Our outside faucets are supposed to be frost free, but some are quite old and the faucet heads tend to freeze up when the temperature gets really cold.  To make life easier we hang a worklight with a 40-Watt bulb on the faucet, turn the light on, cover with a trash can to keep the heat in and the alpacas and llamas out and voila – a working faucet in the morning.  The things we will do to keep from carrying water buckets!

A simple faucet head defroster (I turned the light off to take the picture, usually it would be on)

A simple faucet head defroster (I turned the light off to take the picture, usually it would be on)



January 13, 2009

Trying Tiffany


We’ve received the analysis back on the Tiffany Teff Hay.  It is higher in protein than we had expected and also has more potassium than we like to see making me wonder if perhaps it was fertilized more heavily than it needed to be.  The Calcium/Phosphorus ratio is good as is the TDN (Total Digestible Nutrients).


During my research on Tiffany Teff grass and alpacas I have found varying reports.  Some farms said their alpacas would not touch it, others said their alpacas loved it.  For the most part though the alpacas that would not touch the Tifffany Teff grass were kept on fairly good quality pasture, while the alpacas that loved it were kept on dry lots as our alpacas are.  So it seems that when alpacas are used to lovely fresh pasture the Tiffany Teff grass is not of interest to them, but for alpacas that don’t have the fresh pasture it has seems to have an appeal.


We have decided to try a big bale to see how it works with our feeding program.  It will not be the main hay for the alpacas but rather will supply some extra nutrition to the girls who with various stages of pregnancy and nursing crias tend to need more nutritional care than the boys (although on cold nights the boys will be treated to a little of the Tiffany Teff grass too).

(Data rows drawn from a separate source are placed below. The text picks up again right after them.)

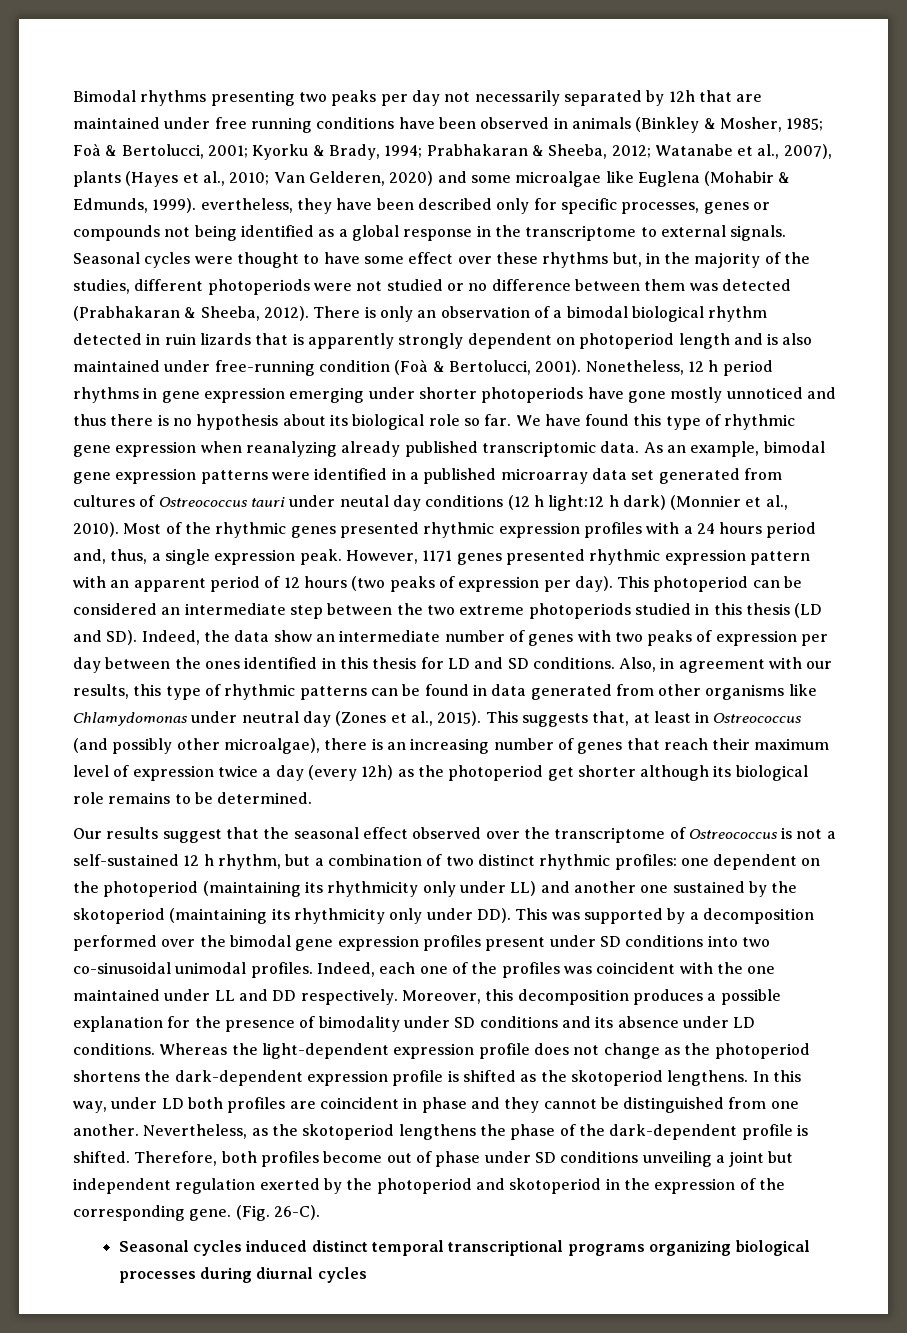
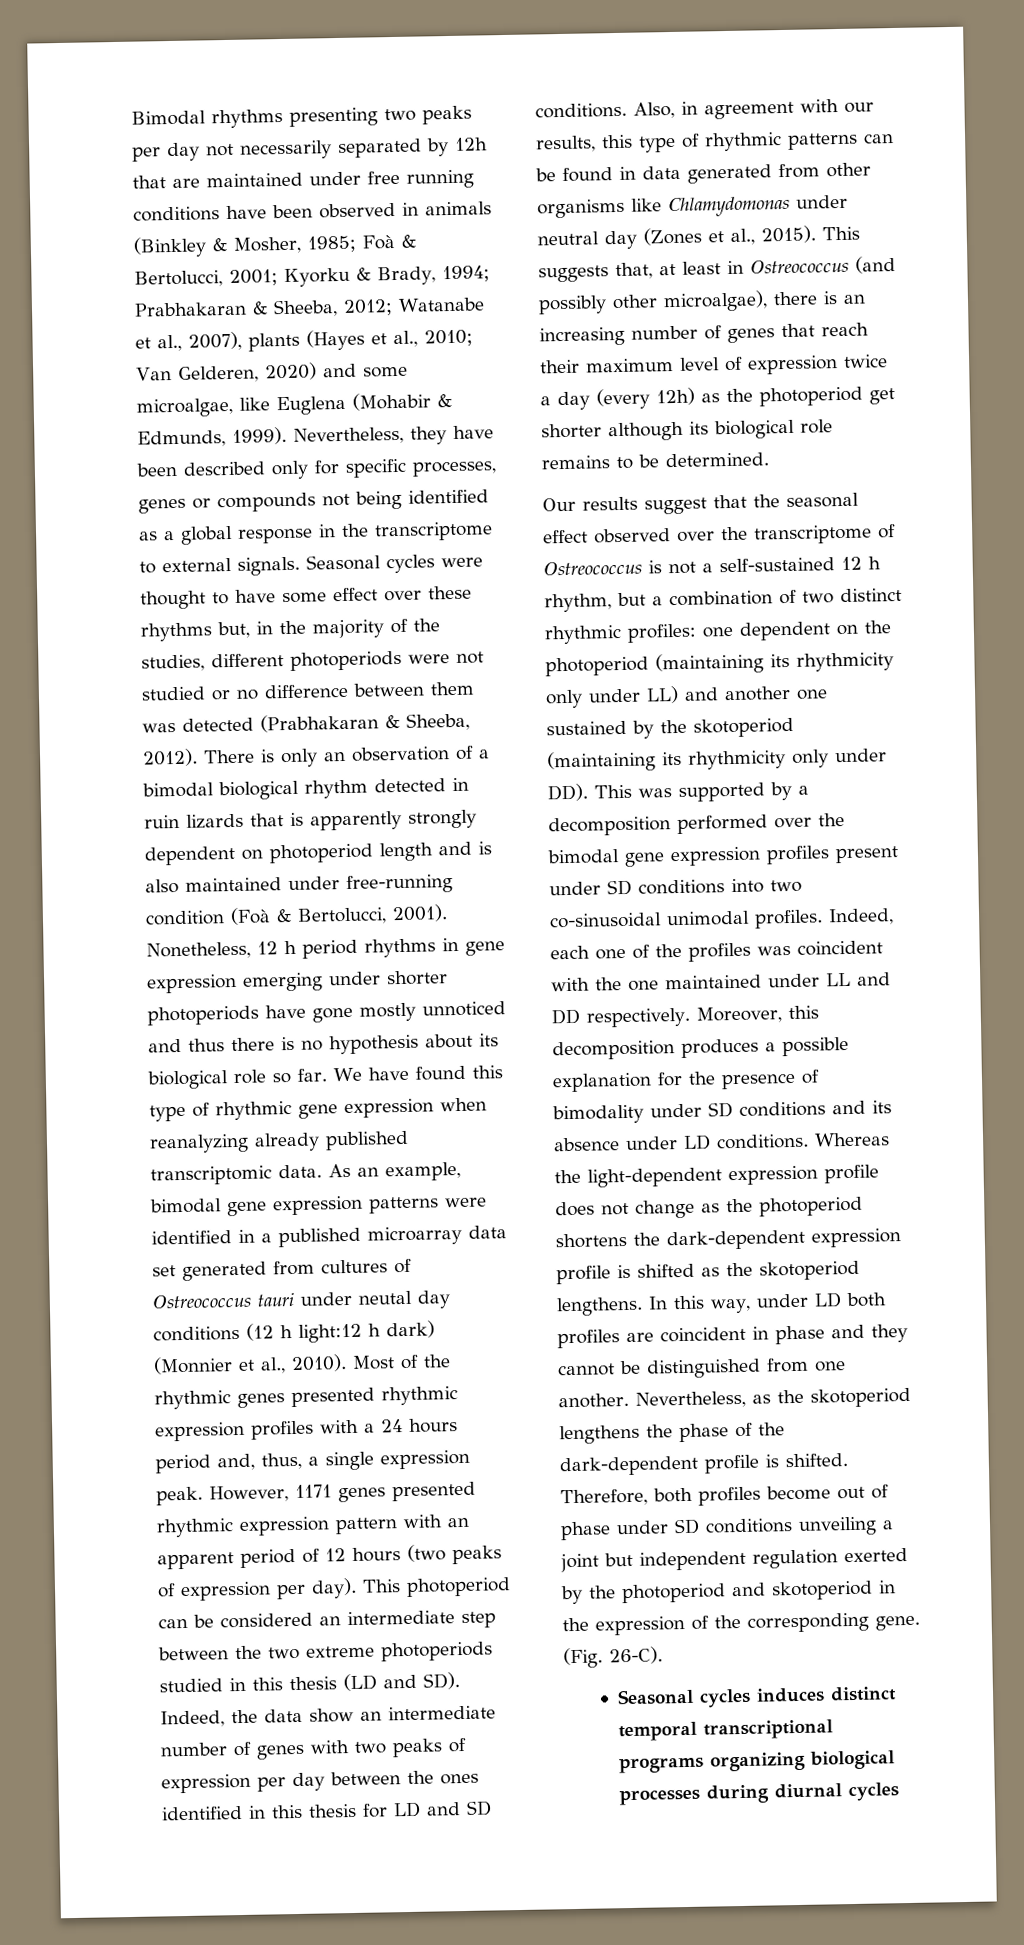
- Van Gelderen, 2020) and some microalgae like Euglena (Mohabir & Edmunds, 1999). evertheless, they have been described only for specific processes, genes or compounds not being identified as a global response in the transcriptome to external signals.
+ Van Gelderen, 2020) and some microalgae, like Euglena (Mohabir & Edmunds, 1999). Nevertheless, they have been described only for specific processes, genes or compounds not being identified as a global response in the transcriptome to external signals.
- Seasonal cycles induced distinct temporal transcriptional programs organizing biological processes during diurnal cycles
+ Seasonal cycles induces distinct temporal transcriptional programs organizing biological processes during diurnal cycles

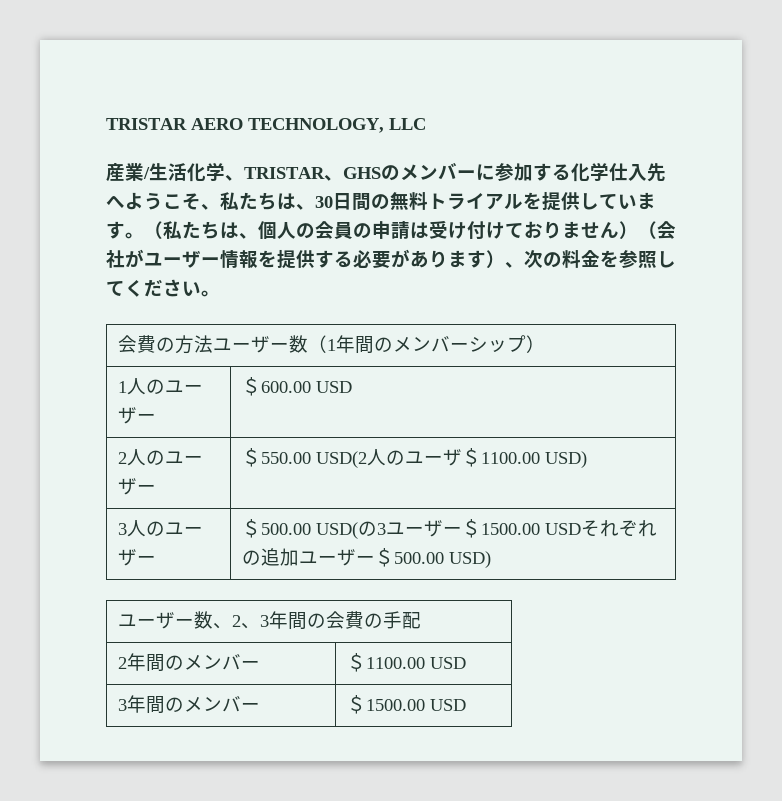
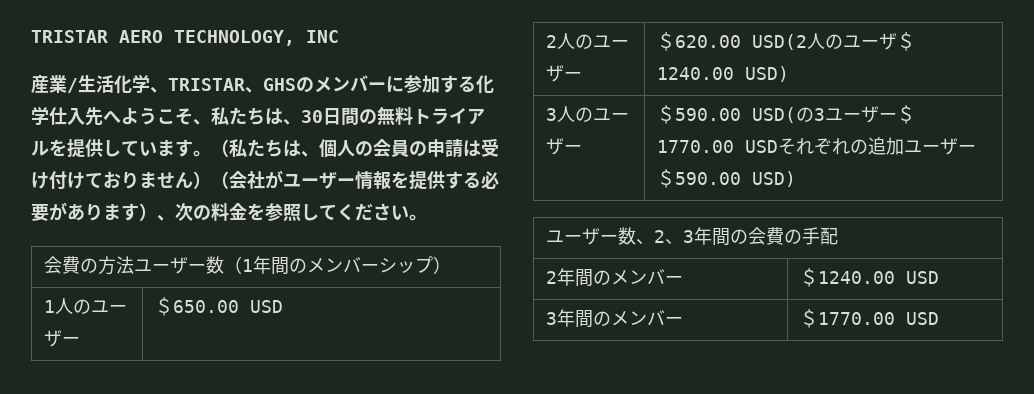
- TRISTAR AERO TECHNOLOGY, LLC
+ TRISTAR AERO TECHNOLOGY, INC
- 1人のユーザー | ＄600.00 USD
+ 1人のユーザー | ＄650.00 USD
- 2人のユーザー | ＄550.00 USD(2人のユーザ＄1100.00 USD)
+ 2人のユーザー | ＄620.00 USD(2人のユーザ＄1240.00 USD)
- 3人のユーザー | ＄500.00 USD(の3ユーザー＄1500.00 USDそれぞれの追加ユーザー＄500.00 USD)
+ 3人のユーザー | ＄590.00 USD(の3ユーザー＄1770.00 USDそれぞれの追加ユーザー＄590.00 USD)
- 2年間のメンバー | ＄1100.00 USD
+ 2年間のメンバー | ＄1240.00 USD
- 3年間のメンバー | ＄1500.00 USD
+ 3年間のメンバー | ＄1770.00 USD

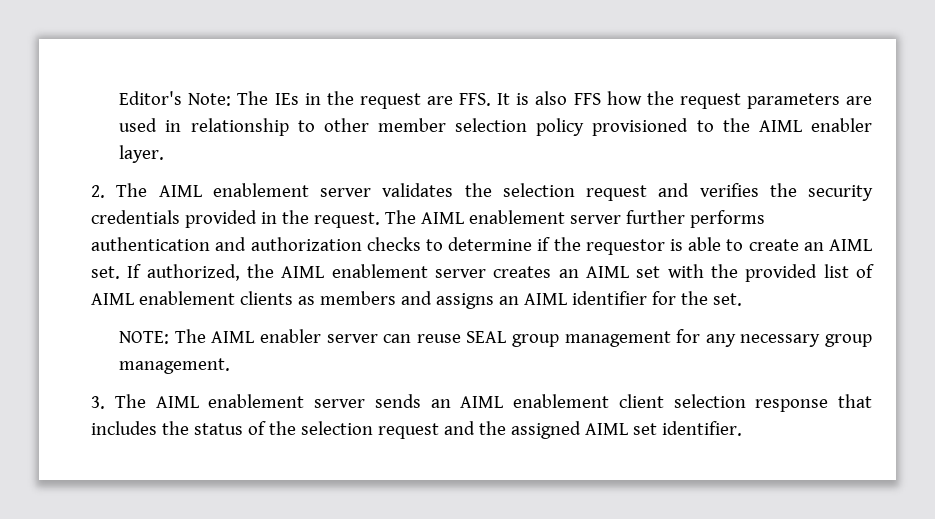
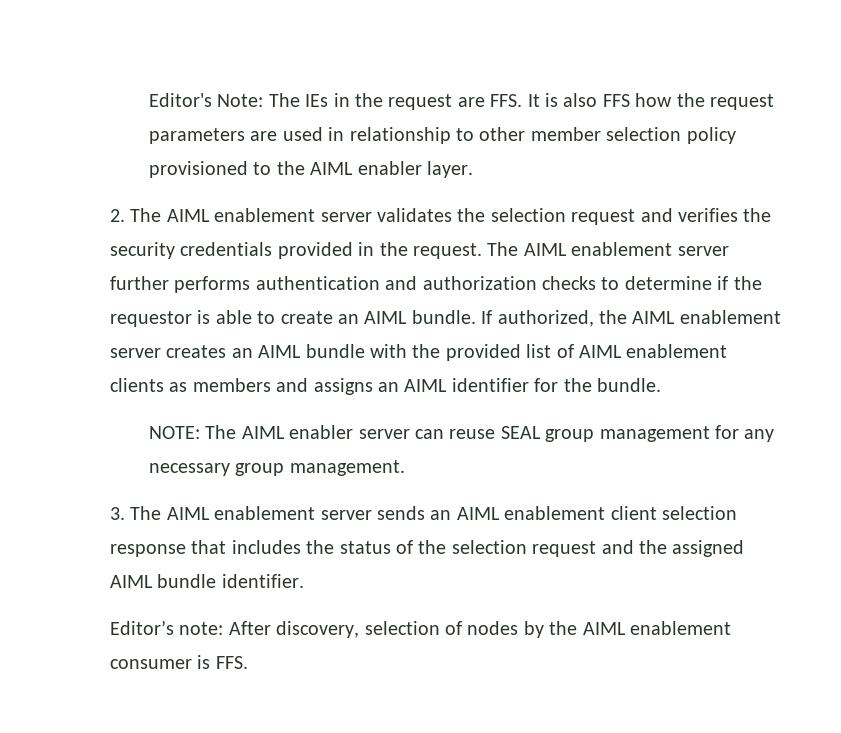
- The AIML enablement server further performs authentication and authorization checks to determine if the requestor is able to create an AIML set.
+ The AIML enablement server further performs authentication and authorization checks to determine if the requestor is able to create an AIML bundle.
- If authorized, the AIML enablement server creates an AIML set with the provided list of AIML enablement clients as members and assigns an AIML identifier for the set.
+ If authorized, the AIML enablement server creates an AIML bundle with the provided list of AIML enablement clients as members and assigns an AIML identifier for the bundle.
- 3. The AIML enablement server sends an AIML enablement client selection response that includes the status of the selection request and the assigned AIML set identifier.
+ 3. The AIML enablement server sends an AIML enablement client selection response that includes the status of the selection request and the assigned AIML bundle identifier.
+ Editor’s note: After discovery, selection of nodes by the AIML enablement consumer is FFS.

For ease of feeding we are putting the bale of hay in a feeding pen within the girls pasture.  The pen has a gate that can be shut, meaning that we will be able to restrict the access to the Tiffany Teff grass as we feel necessary.


The girls were quite excited to see a big bale being delivered to their pasture.  They have had big bales to feed off in the past and seem to like the idea of having 24/7 unlimited access to hay.  As much as the girls like that idea, the Tiffany Teff grass is too high in protein to allow them 24/7 free access, so they may be a little disappointed to find the gate to the bale shut from time to time.


Griffin the llama was particularly excited about the delivery of the big bale.  She spied the tractor outside the bottom gate and started performing a dance of joy, bouncing and twirling around outside the gate.  By the time we opened the gates to move the tractor and bale into the pasture word had spread among the girls that something exciting was going on and they were all galloping and pronging around the pasture as Ric drove the tractor in – making for some hazardous driving conditions (beware the low flying llama!), but Ric made it in and out of the pasture without injury to himself of any of the herd.


So we will give the Tiffany Teff grass a try.  The farmer who grew it is local to this area and so perhaps we can speak to him about making some adjustments to his next crop.  We have to remember that this is a relatively new forage crop and it will take time for the hay growers to figure out how to get the crop to the nutritional levels required by their customers.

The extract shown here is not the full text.